The sequence to be followed in a case in which exhaustion is contested is therefore as follows: (1) The district judge conducts a hearing on exhaustion and permits whatever discovery relating to exhaustion he deems appropriate. (2) If the judge determines that the prisoner did not exhaust his administrative remedies, the judge will then determine whether (a) the plaintiff has failed to exhaust his administrative remedies, and so he must go back and exhaust; (b) or, although he has no unexhausted administrative remedies, the failure to exhaust was innocent (as where prison officials prevent a prisoner from exhausting his remedies), and so he must be given another chance to exhaust (provided that there exist remedies that he will be permitted by the prison authorities to exhaust, so that he’s not just being given a runaround); or (c) the failure to exhaust was the prisoner’s fault, in which event the case is over. (3) If and when the judge determines that the prisoner has properly exhausted his administrative remedies, the case will proceed to pretrial discovery, and if necessary a trial, on the merits; and if there is a jury trial, the jury will make all necessary findings of fact without being bound by (or even informed of) any of the findings made by the district judge in determining that the prisoner had exhausted his administrative remedies.

Id. at 742.

Additionally, exhaustion is a precondition to filing suit; a prisoner may not file suit in anticipation that his administrative remedies will soon become exhausted. Ford v. Johnson, 362 F.3d 395, 398 (7th Cir. 2004). Rather, a prisoner must wait bring a suit until he completes the exhaustion process. Perez v. Wisconsin Dept. of Corrections, 182 F.3d 532, 535 (7th Cir. 1999) (citing 42 U.S.C. § 1997e(a)). A suit that is filed prior to the exhaustion of remedies must be dismissed, even if a plaintiff’s administrative remedies become exhausted during the pendency of the suit. Id.

As an inmate confined within the Illinois Department of Corrections, Plaintiff was required to follow the regulations contained in the Illinois Department of Correction’s Grievance Procedures for Offenders (“grievance procedures”) to properly exhaust his claims. 20 Ill. Administrative Code §504.800 et seq. The grievance procedures first require inmates to speak with the counselor about their complaint. 20 Ill. Admin. Code § 504.810(a). Then, if the counselor does not resolve the issue, the inmate must file a grievance form directed to the Grievance Officer within 60 days of the incident. Id. The grievance form must:

contain factual details regarding each aspect of the offender’s complaint, including what happened, when, where, and the name of each person who is subject of or who is otherwise involved in the complaint. The provision does not preclude an offender from filing a grievance when the names of individuals are not known, but the offender must include as much descriptive information about the individual as possible.

20 Ill. Admin. Code §504.810(a)(b). “The Grievance Officer shall [then] consider the grievance and report his or her findings and recommendations in writing to the Chief Administrative Officer...[who]shall advise the offender of the decision in writing within 2 months after receipt of the written grievance, where reasonably feasible under the circumstances.” 20 Ill. Admin. Code §504.830(d).

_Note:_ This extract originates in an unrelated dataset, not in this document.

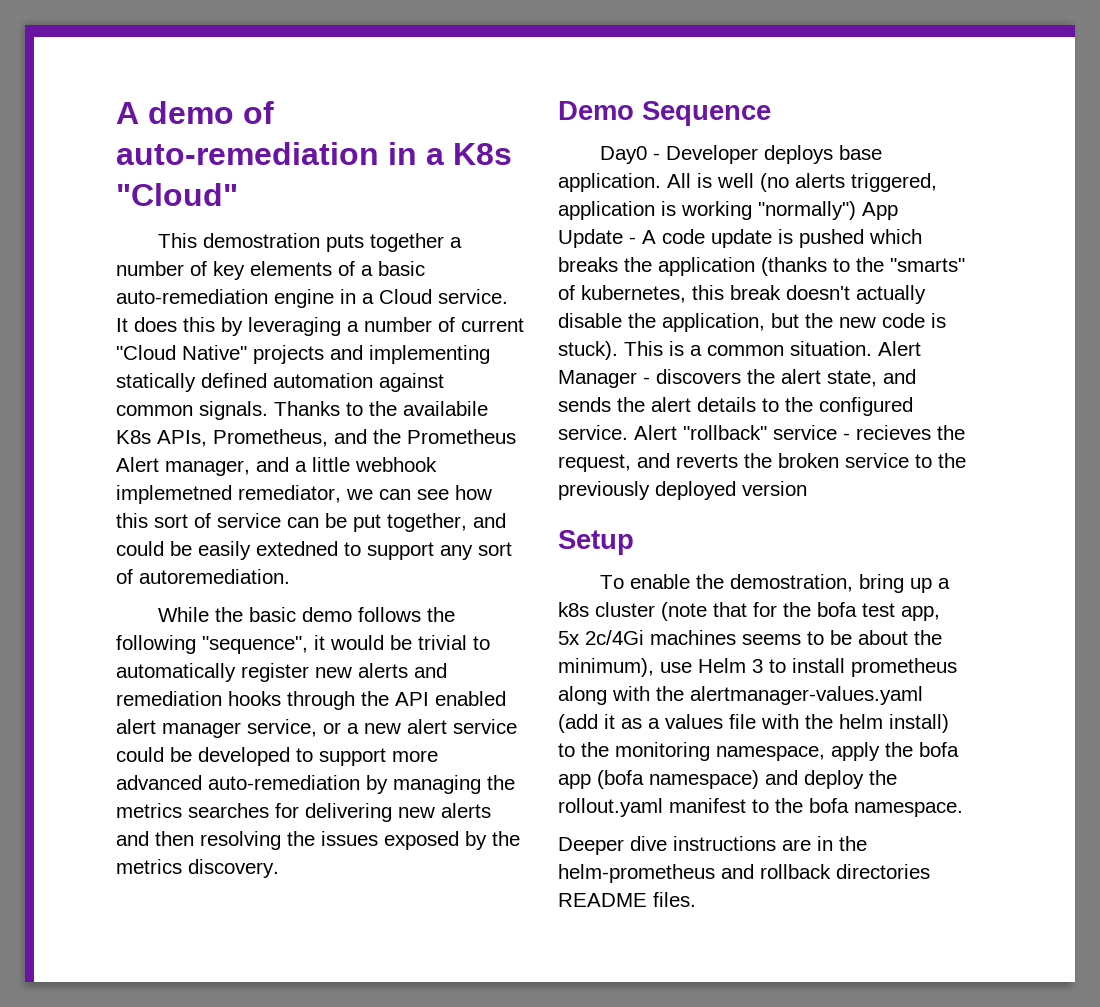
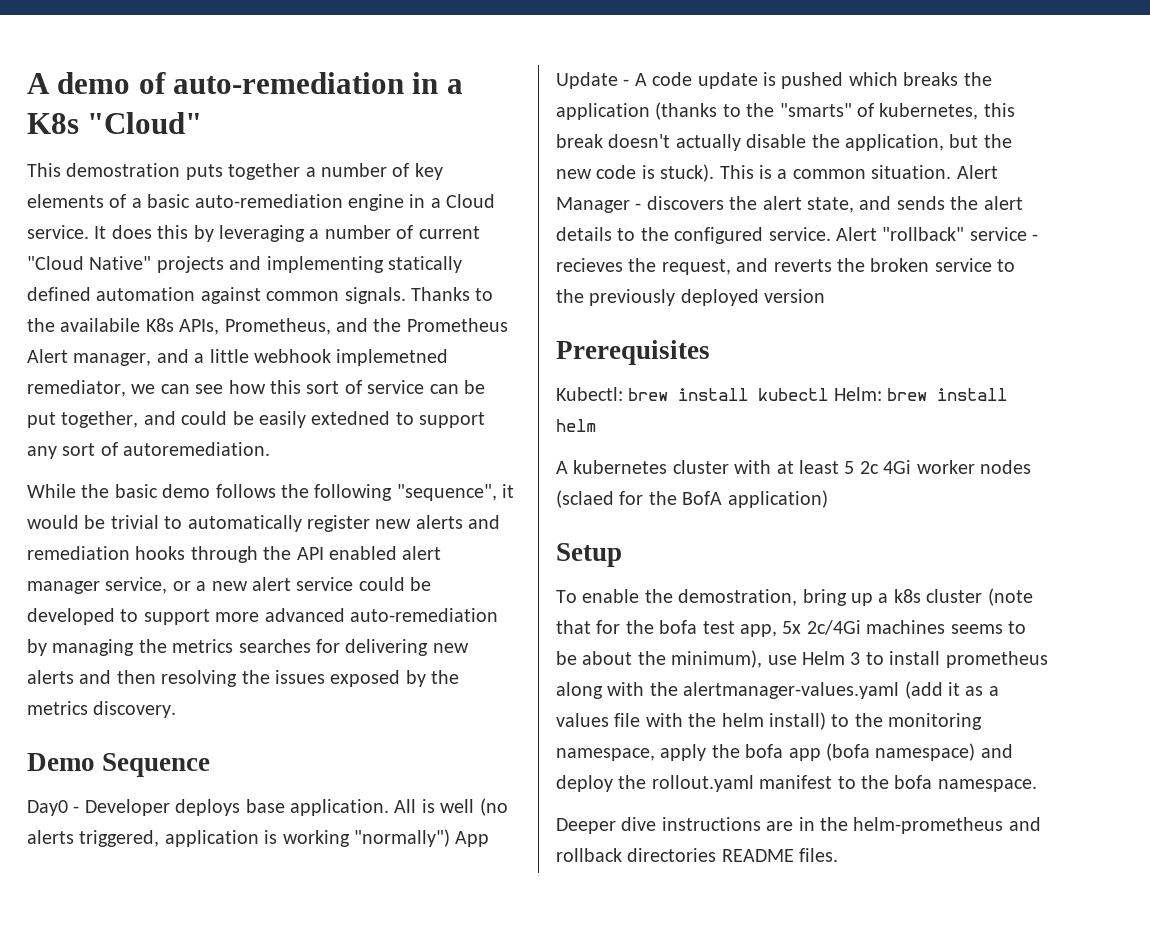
(807, 488) none -> [556,340,710,365] [556,387,1008,401] [556,419,596,432] [556,460,1031,474] [556,490,828,508] // Prerequisites // Kubectl: brew install kubectl Helm: brew install helm // A kubernetes cluster with at least 5 2c 4Gi worker nodes (sclaed for the BofA application)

If the inmate is not satisfied with the Chief Administrative Officer’s response, he or she can file an appeal with the Director through the Administrative Review Board (“ARB”). The grievance procedures specifically state, “[i]f after receiving the response of the Chief Administrative Officer, the offender still feels that the problem, complaint or grievance has not been resolved to his or her satisfaction, he or she may appeal in writing to the Director within 30 days after the date of the decision. Copies of the Grievance Officer’s report and the Chief Administrative Officer’s decision should be attached.” 20 Ill. Admin. Code §504.850(a). “The Administrative Review Board shall submit to the Director a written report of its findings and recommendations.” 20 Ill. Admin. Code §504.850(e). “The Director shall review the findings and recommendations of the Board and make a final determination of the grievance within 6 months after receipt of the appealed grievance, where reasonably feasible under the circumstances. The offender shall be sent a copy of the Director’s decision.” 20 Ill. Admin. Code §504.850(f).

The grievance procedures do allow for an inmate to file an emergency grievance. In order to file an emergency grievance, the inmate must forward the grievance directly to the Chief Administrative Officer (“CAO”) who may “[determine] that there is a substantial risk of imminent personal injury or other serious or irreparable harm to the offender” and thus the grievance should be handled on an emergency basis. 20 Ill. Admin. Code §504.840(a). If an inmate forwards the grievance to the CAO as an emergency grievance, then the CAO “shall expedite processing of the grievance and respond to the offender” indicating to him which course he has decided is necessary after reading the grievance. 20 Ill. Admin. Code §504.840(b). Once the CAO has informed the inmate of his decision, the inmate may then appeal that decision to the ARB on an expedited basis. 20 Ill. Admin. Code § 504.850(g).

Analysis

Here, Plaintiff concedes that he did not exhaust his administrative remedies until after he filed suit. Plaintiff acknowledges that he filed his complaint on April 14, 2014 (Doc. 1), but that he did not exhaust his administrative remedies until he received a response from the ARB on September 16, 2014 (Doc. 33-3 at p. 1). Plaintiff received his grievances back from the CAO on April 4, 2014 and Plaintiff submitted the grievance to the ARB on April 15, 2014-the day after he filed his Complaint.[1]Similarly, his emergency grievance, though received on April 2, 2014, was not returned to Plaintiff (and could not, therefore, have been appealed to the ARB) until May 7, 2014.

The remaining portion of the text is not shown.